◆ **Problem to work on**: Below are the records. Retype exactly the lines between the lines holding "column Cap | formula: [ask_yield]" and "US254687DK97 | mid_dirty: 96.71 -> 96.68", inclusive.
━━━ Record extracts ━━━
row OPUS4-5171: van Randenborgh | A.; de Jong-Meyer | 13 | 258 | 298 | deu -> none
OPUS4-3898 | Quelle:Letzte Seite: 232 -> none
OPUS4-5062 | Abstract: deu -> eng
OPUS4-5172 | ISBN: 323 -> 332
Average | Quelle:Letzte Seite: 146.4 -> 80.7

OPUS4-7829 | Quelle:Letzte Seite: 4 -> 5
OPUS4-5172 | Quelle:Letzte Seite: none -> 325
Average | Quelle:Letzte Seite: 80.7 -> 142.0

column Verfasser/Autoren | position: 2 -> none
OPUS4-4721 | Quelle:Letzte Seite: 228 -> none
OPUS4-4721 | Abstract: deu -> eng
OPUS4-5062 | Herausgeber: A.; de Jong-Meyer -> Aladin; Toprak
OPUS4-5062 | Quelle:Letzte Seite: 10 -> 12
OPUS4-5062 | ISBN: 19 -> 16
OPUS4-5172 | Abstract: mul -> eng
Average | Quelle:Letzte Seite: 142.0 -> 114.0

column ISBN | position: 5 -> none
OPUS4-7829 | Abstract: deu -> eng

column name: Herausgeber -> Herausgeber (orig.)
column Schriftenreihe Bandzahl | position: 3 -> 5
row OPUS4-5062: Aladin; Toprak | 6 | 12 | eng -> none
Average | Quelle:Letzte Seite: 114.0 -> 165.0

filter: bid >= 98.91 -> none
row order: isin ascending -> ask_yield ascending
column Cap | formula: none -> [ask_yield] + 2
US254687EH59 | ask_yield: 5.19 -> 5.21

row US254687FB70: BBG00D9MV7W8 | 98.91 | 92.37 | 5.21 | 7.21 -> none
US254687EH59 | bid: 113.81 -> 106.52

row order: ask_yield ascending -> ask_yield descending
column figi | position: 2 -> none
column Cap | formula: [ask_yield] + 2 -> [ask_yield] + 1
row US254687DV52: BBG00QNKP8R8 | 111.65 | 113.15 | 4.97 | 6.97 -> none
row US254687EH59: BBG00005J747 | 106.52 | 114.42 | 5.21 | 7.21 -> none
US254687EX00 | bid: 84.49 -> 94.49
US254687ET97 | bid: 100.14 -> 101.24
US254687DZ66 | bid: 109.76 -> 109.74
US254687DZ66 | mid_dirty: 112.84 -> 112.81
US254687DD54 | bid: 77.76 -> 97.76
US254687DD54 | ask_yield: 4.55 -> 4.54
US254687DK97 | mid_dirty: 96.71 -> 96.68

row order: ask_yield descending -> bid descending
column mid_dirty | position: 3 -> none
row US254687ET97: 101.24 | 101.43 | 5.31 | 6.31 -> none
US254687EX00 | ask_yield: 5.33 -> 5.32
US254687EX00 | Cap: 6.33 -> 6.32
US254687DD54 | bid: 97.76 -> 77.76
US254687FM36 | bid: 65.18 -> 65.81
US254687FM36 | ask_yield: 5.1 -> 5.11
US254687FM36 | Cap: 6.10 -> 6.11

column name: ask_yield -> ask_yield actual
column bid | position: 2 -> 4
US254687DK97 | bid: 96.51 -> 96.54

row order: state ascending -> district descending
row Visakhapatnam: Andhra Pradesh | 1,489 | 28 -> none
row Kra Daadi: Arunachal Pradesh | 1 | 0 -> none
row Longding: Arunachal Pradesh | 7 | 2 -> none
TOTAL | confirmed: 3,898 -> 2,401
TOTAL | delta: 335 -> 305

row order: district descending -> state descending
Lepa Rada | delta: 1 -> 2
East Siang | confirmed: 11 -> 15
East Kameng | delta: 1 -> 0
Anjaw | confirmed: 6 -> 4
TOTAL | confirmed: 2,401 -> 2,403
━━━
◆ **Response area**:
column Cap | formula: [ask_yield] + 2 -> [ask_yield] + 1
row US254687DV52: BBG00QNKP8R8 | 111.65 | 113.15 | 4.97 | 6.97 -> none
row US254687EH59: BBG00005J747 | 106.52 | 114.42 | 5.21 | 7.21 -> none
US254687EX00 | bid: 84.49 -> 94.49
US254687ET97 | bid: 100.14 -> 101.24
US254687DZ66 | bid: 109.76 -> 109.74
US254687DZ66 | mid_dirty: 112.84 -> 112.81
US254687DD54 | bid: 77.76 -> 97.76
US254687DD54 | ask_yield: 4.55 -> 4.54
US254687DK97 | mid_dirty: 96.71 -> 96.68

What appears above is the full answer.